━━ Given records ━━
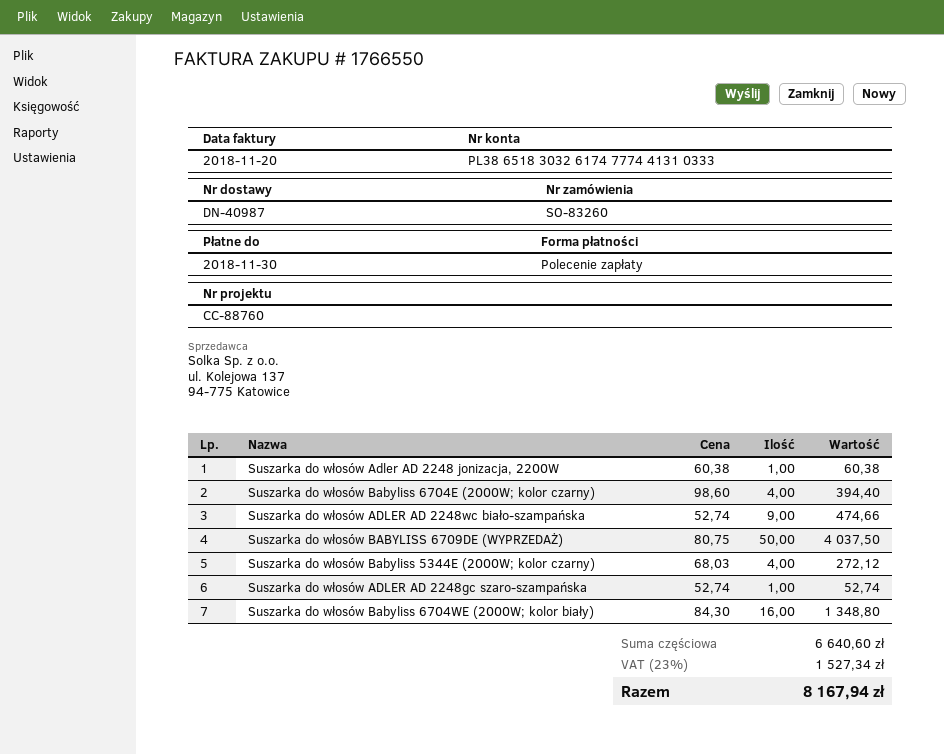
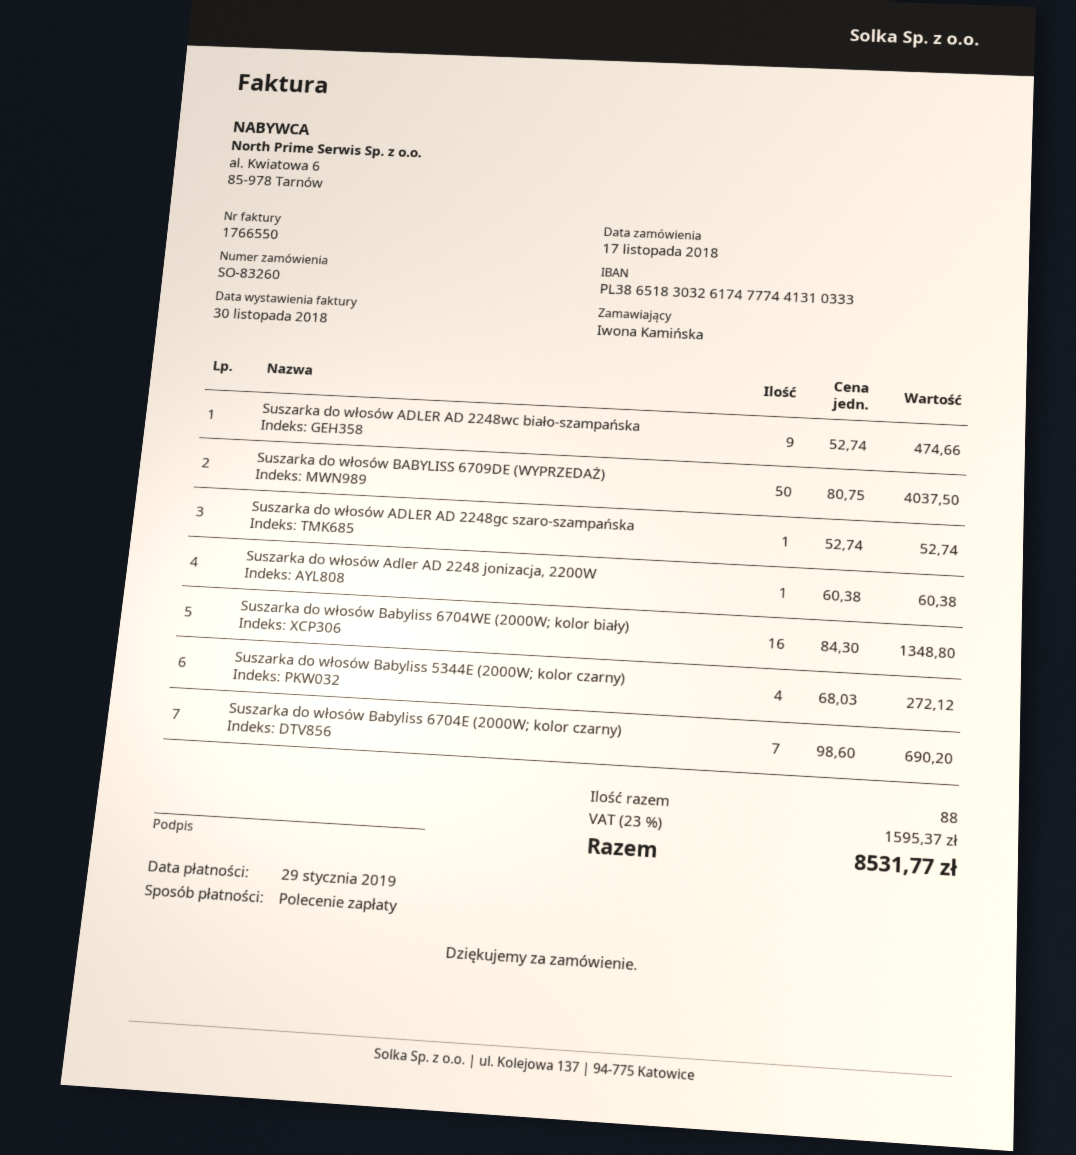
invoice date: 2018-11-20 -> 2018-11-30
due date: 2018-11-30 -> 2019-01-29
Suszarka do włosów Babyliss 6704E (2000W; kolor czarny): 4 x 98.60 = 394.40 -> 7 x 98.60 = 690.20
tax: 23% = 1527.34 -> 23% = 1595.37
total: 8167.94 -> 8531.77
━━━
Set down exactly the lines above, from the one containing "due date: 2018-11-30 -> 2019-01-29" to the final line of the material, with both ends kept and no other lines.

Output for this task:
due date: 2018-11-30 -> 2019-01-29
Suszarka do włosów Babyliss 6704E (2000W; kolor czarny): 4 x 98.60 = 394.40 -> 7 x 98.60 = 690.20
tax: 23% = 1527.34 -> 23% = 1595.37
total: 8167.94 -> 8531.77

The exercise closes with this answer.